START Supplied entries

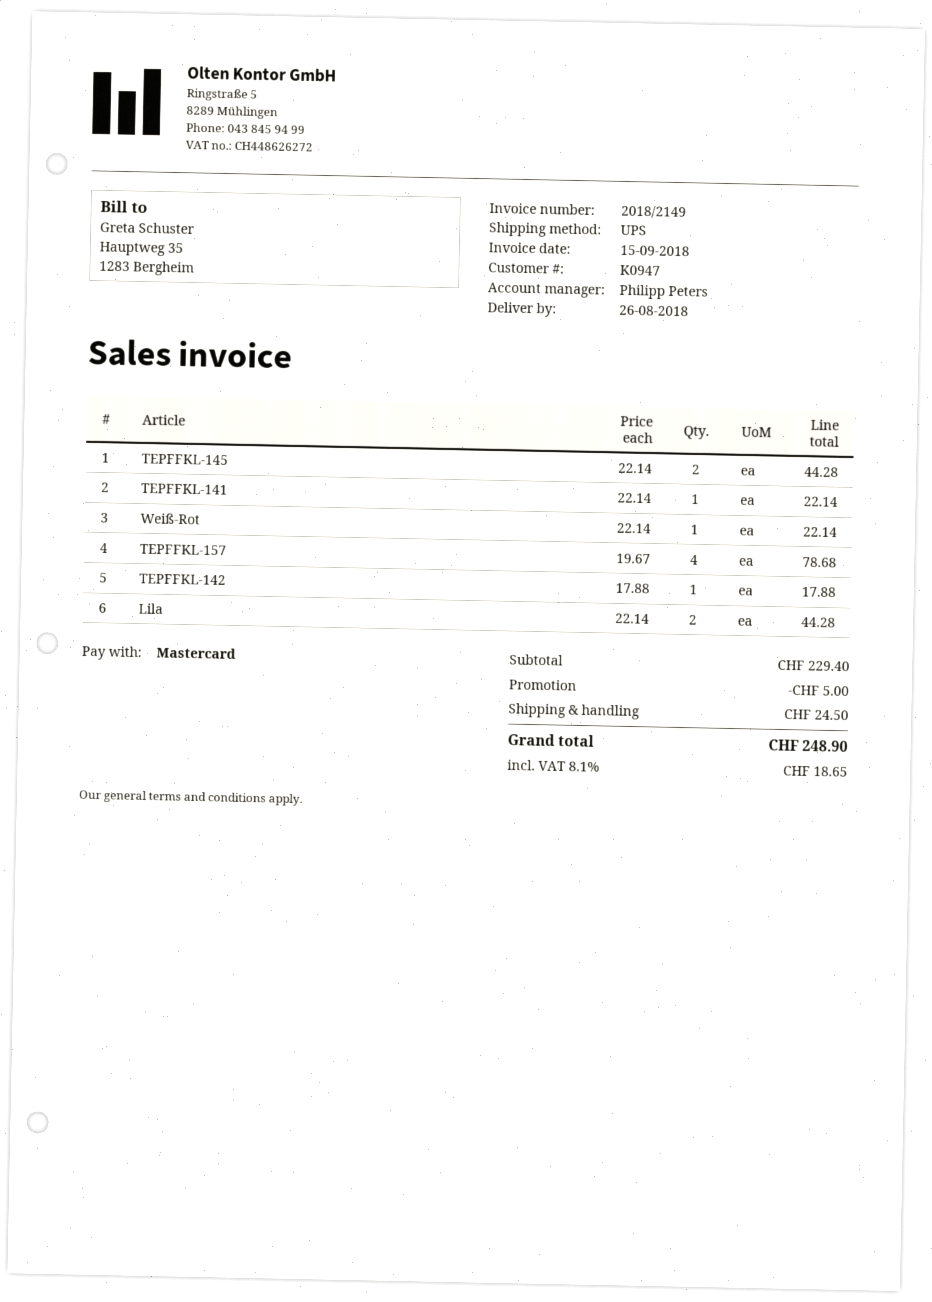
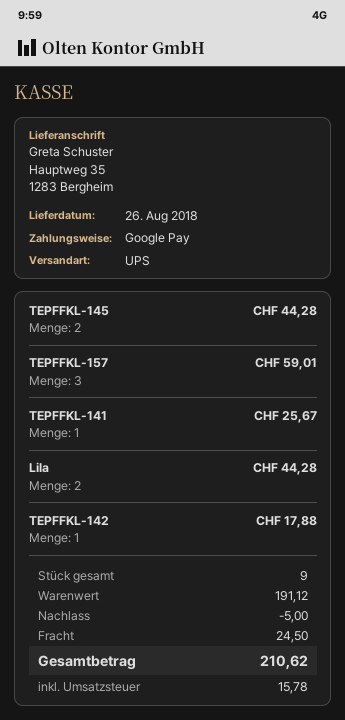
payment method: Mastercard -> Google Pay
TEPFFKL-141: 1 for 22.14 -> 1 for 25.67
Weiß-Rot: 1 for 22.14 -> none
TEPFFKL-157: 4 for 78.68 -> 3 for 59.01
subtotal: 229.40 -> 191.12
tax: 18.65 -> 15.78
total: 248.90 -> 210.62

END Supplied entries

Please repeat every record above exactly, leaving the pictures out.

payment method: Mastercard -> Google Pay
TEPFFKL-141: 1 for 22.14 -> 1 for 25.67
Weiß-Rot: 1 for 22.14 -> none
TEPFFKL-157: 4 for 78.68 -> 3 for 59.01
subtotal: 229.40 -> 191.12
tax: 18.65 -> 15.78
total: 248.90 -> 210.62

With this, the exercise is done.